¹ Department of Pharmacology, University of Minnesota Medical School, Minneapolis, MN 55455, USA

The functionality of the endoplasmic reticulum (ER) as a Ca²⁺ storage organelle is supported by families of Ca²⁺ pumps, buffers and channels that regulate Ca²⁺ fluxes between the ER lumen and cytosol. Although many studies have identified heterogeneities in Ca²⁺ fluxes throughout the ER, the question of how differential functionality of Ca²⁺ channels is regulated within proximal regions of the same organelle is unresolved.

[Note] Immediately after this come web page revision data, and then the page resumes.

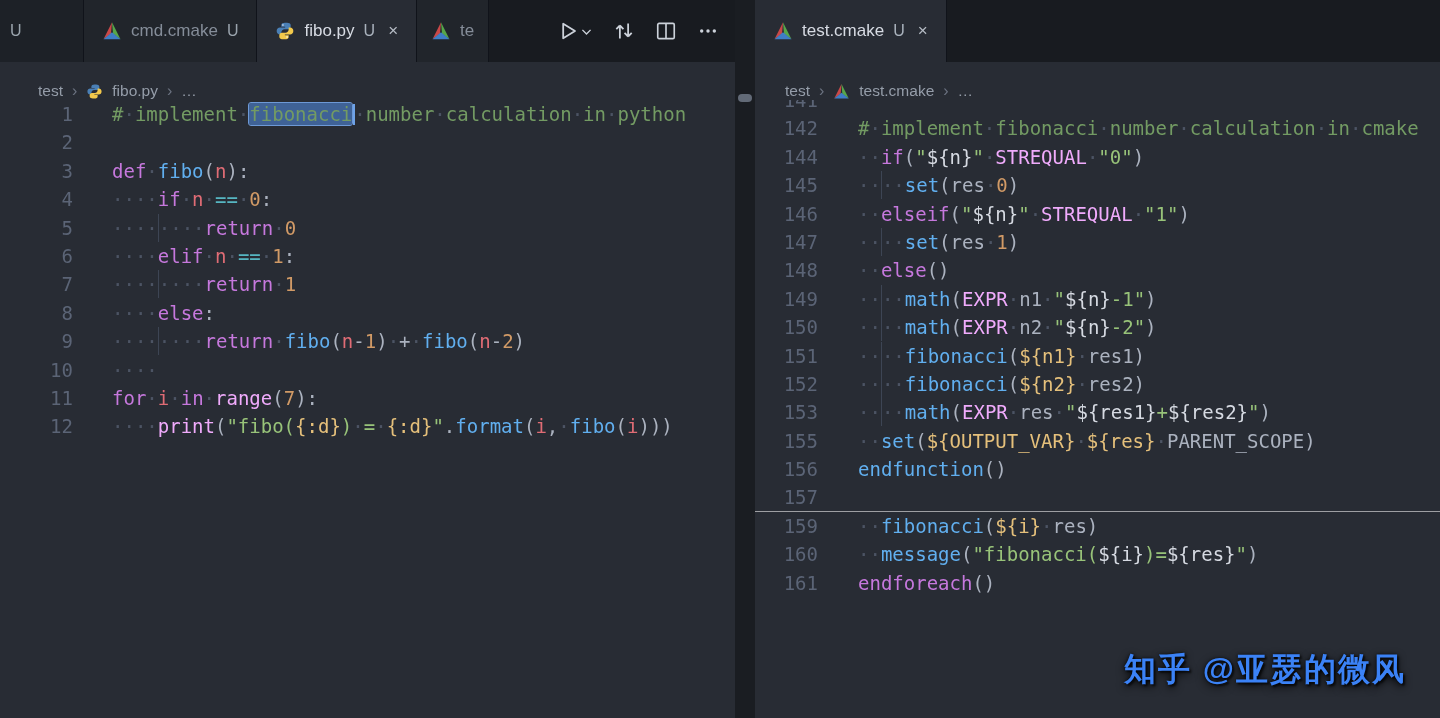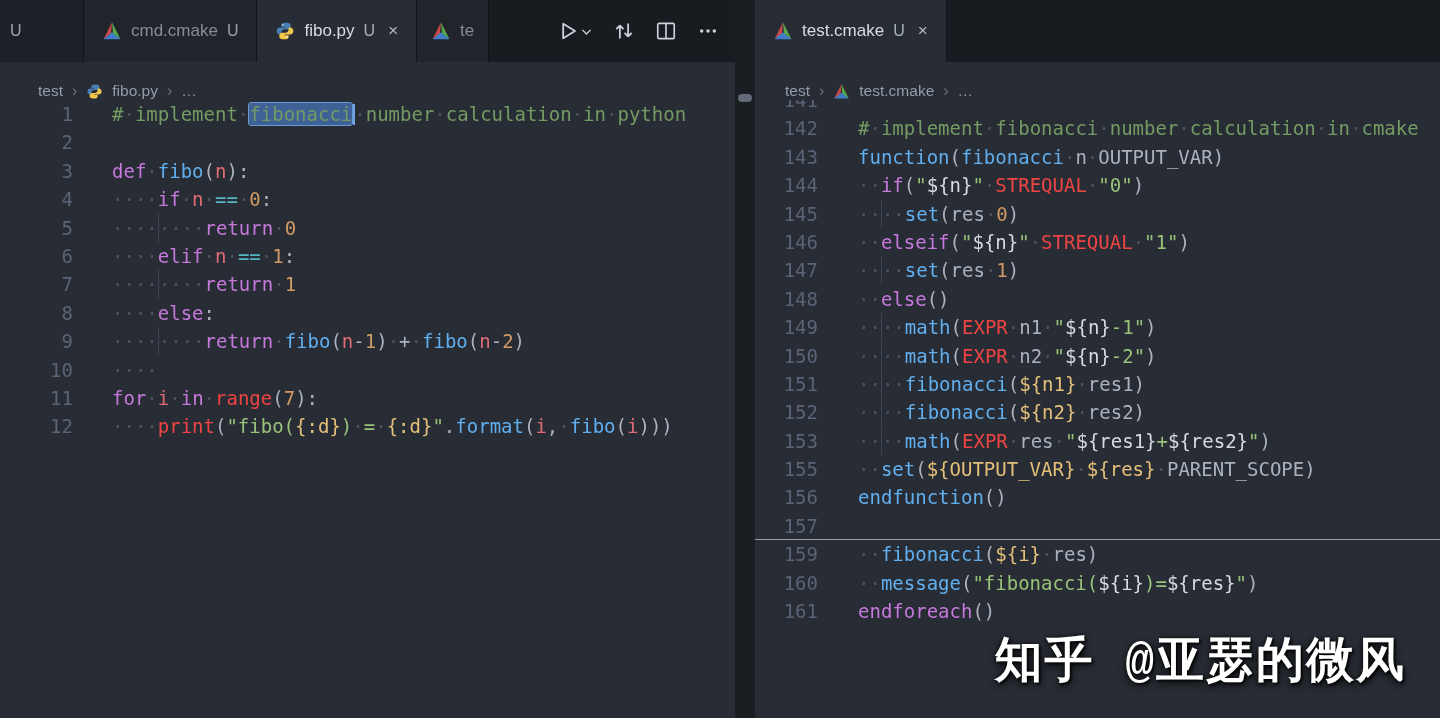"143" div.row { html: <div><span>143</span><span><span>function</span><span>(</span><span>fibonacci</span><span>·</span><span>n</span><span>·</span><span>OUTPUT_VAR</span><span>)</span></span></div> -> none }
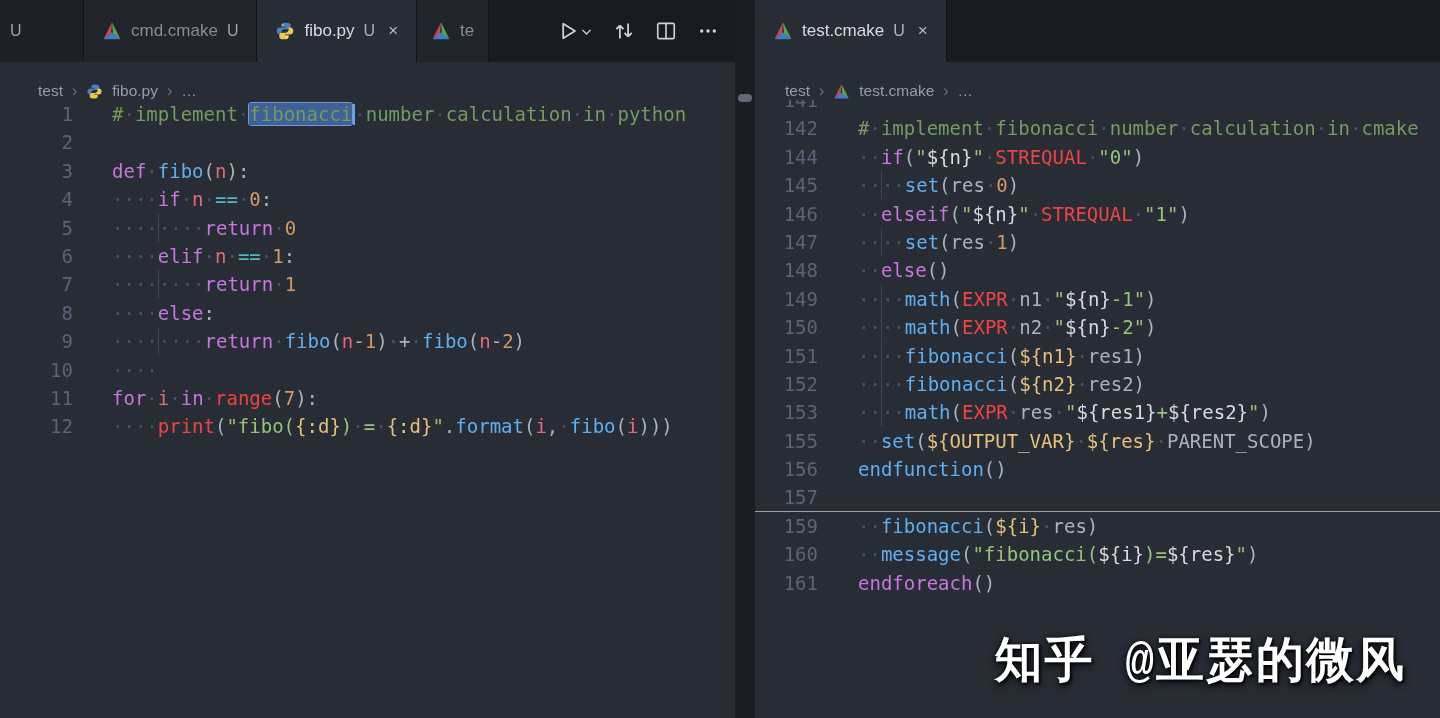"STREQUAL" .bi { color: #ef4444 -> #f0abfc }
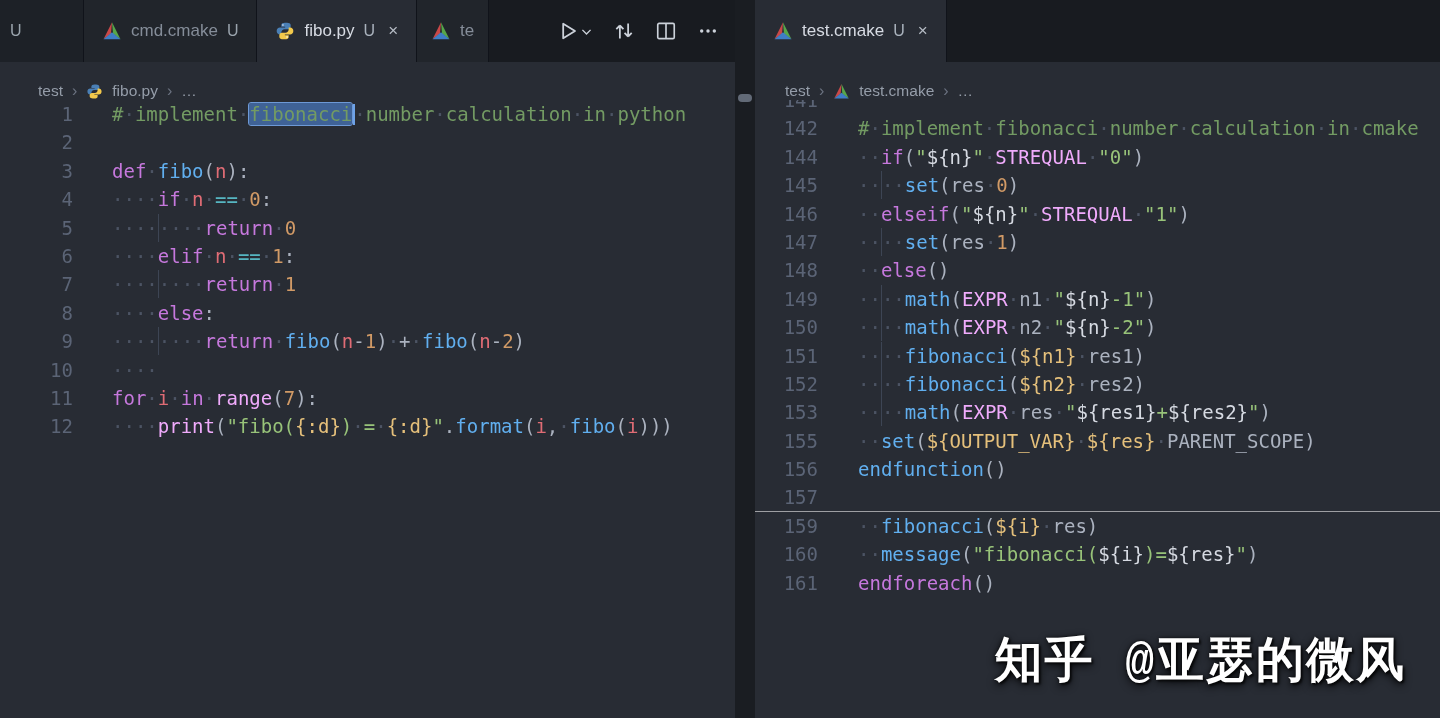"知乎 @亚瑟的微风" .watermark { color: #ffffff -> #3b82f6; font-family: Liberation Mono, monospace -> Liberation Sans, sans-serif; font-size: 48px -> 32px }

Here, we studied the in vivo dynamics of an ER subdomain known as annulate lamellae (AL), a cytoplasmic nucleoporin-containing organelle widely used in vitro to study the mechanics of nuclear envelope breakdown. We show that nuclear pore complexes (NPCs) within AL suppress local Ca²⁺ signalling activity, an inhibitory influence relieved by heterogeneous dissociation of nucleoporins to yield NPC-denuded ER domains competent at Ca²⁺ signalling. Consequently, we propose a novel generalized role for AL – reversible attenuation of resident protein activity – such that regulated AL (dis)assembly via a kinase/phosphatase cycle allows cells to support rapid gain/loss-of-function transitions in cellular physiology.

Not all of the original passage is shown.